1.1 Facet Plot via Diagramming
Let us start with the diagramming way.
using Vizagrams
using StatsBase
using DataFrames
using Random
using VegaDatasets
df = DataFrame(dataset("cars"));
df[!,:Year] = map(x->parse(Int,x[3:4]),df.Year)
df = dropmissing(df);
facet = ∑(i=:Origin,op=→) do gdf
Plot(
title=gdf.Origin[1],
config=(;legends=NilD()),
data=gdf,
x=(field=:Horsepower,scale_domain=(40,250)),
y=(field=:Miles_per_Gallon,scale_domain=(0,50)),
)
end(df)
draw(facet,width=800)
Note that, in the code above, we are using the ∑
operator to group the dataset df
using the column Origin
. Once the dataset is grouped, we create a plot.
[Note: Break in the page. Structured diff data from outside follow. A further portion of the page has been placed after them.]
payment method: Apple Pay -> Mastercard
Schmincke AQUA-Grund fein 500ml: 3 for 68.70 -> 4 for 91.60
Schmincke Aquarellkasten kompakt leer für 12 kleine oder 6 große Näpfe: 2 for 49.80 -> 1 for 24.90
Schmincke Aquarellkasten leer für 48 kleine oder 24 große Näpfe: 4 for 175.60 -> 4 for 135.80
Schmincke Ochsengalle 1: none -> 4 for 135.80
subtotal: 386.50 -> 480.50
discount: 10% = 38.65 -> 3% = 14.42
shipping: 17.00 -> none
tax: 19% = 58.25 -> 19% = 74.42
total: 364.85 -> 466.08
Then, each plot is combined using the beside operator →
.
One might wish to apply different colors to each plot. This can be done by creating a scale function, as shown next:
colorscale = infer_scale(data=df.Origin, variable=:color)
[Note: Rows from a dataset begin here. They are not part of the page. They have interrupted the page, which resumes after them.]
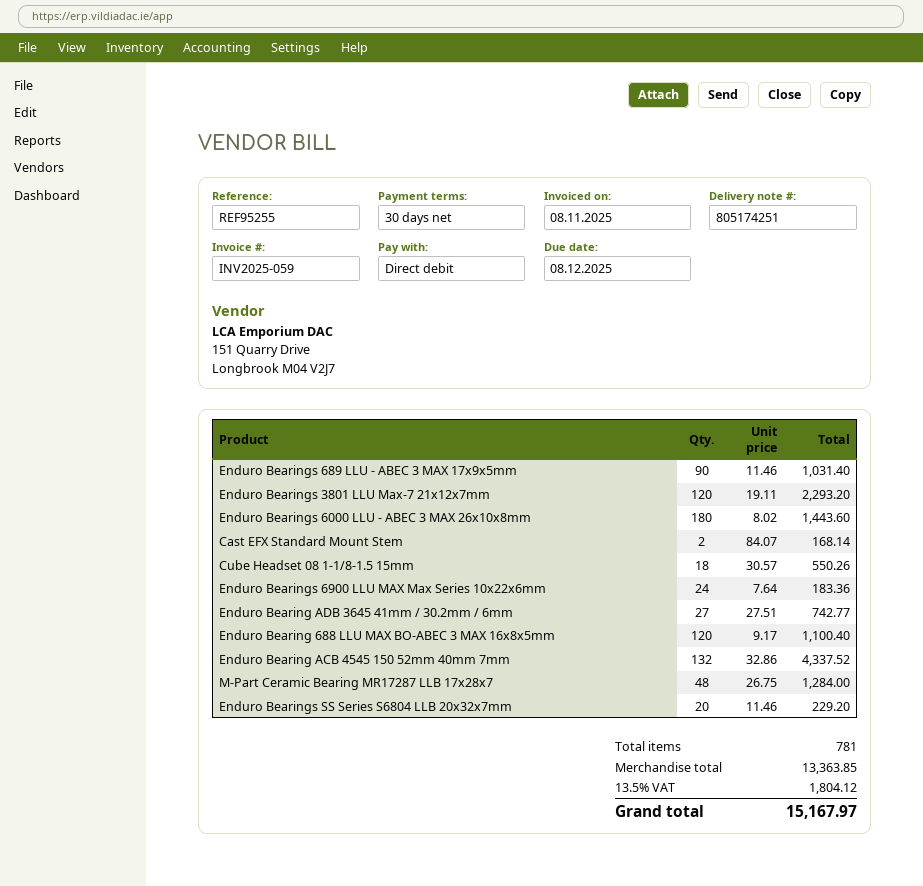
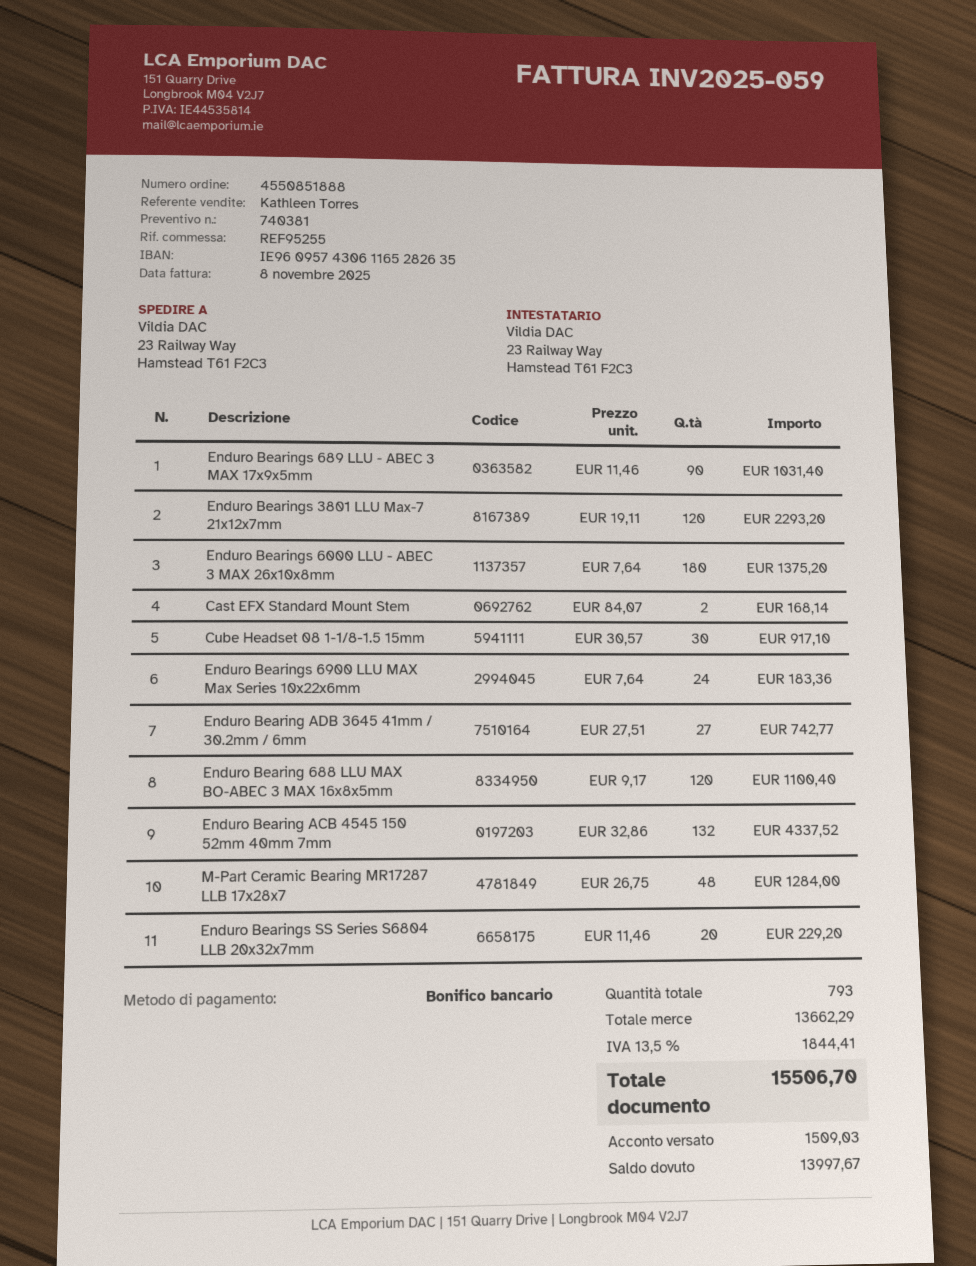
payment method: direct debit -> bank transfer
Enduro Bearings 6000 LLU - ABEC 3 MAX 26x10x8mm: 180 x 8.02 = 1443.60 -> 180 x 7.64 = 1375.20
Cube Headset 08 1-1/8-1.5 15mm: 18 x 30.57 = 550.26 -> 30 x 30.57 = 917.10
total quantity: 781 -> 793
subtotal: 13363.85 -> 13662.29
tax: 13.5% = 1804.12 -> 13.5% = 1844.41
total: 15167.97 -> 15506.70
facet = ∑(i=:Origin,op=→) do gdf
Plot(
title=gdf.Origin[1],
config=(;legends=NilD()),
data=gdf,
x=(field=:Horsepower,scale_domain=(40,250)),
y=(field=:Miles_per_Gallon,scale_domain=(0,50)),
color=(value=row->colorscale(row.Origin),scale=IdScale()),
)
end(df)
draw(facet,width=800)
1.2 Facet Plot via Plot Specification
It is also possible to create a facet plot using a plot specification.
facet = Plot(
config=(
figsize=(300,200),
coordinate=nothing,
frame=NilD(),
legends=(;transform=T(1030,200)),
),
data=df,
x=(field=:Horsepower,scale=IdScale()),
y=(field=:Miles_per_Gallon,scale=IdScale()),
color=(field=:Origin,),
origin=(field=:Origin,scale=IdScale()),
graphic= data->begin
∑(i=:color,op=(x,y)->x→(T(10,0),y)) do gdf
Plot(
title=gdf.origin[1],
config=(legends=NilD(),xaxis=(;title="")),
data=gdf,
x=(field=:x,scale_domain=(0,250)),
y=(field=:y,scale_domain=(0,50)),
color=(field=:color,scale=IdScale()))
end(data)↓(T(0,-10),TextMark(text="Horsepower",pos=[150,0]))
end
)
draw(facet,width=800)
2. Nesting
Nested visualizations are those where we place a plot inside another plot. In a sense, we can think of the previous facet plots as a nested visualization, as can be more clearly seen in the example using a single plot specification.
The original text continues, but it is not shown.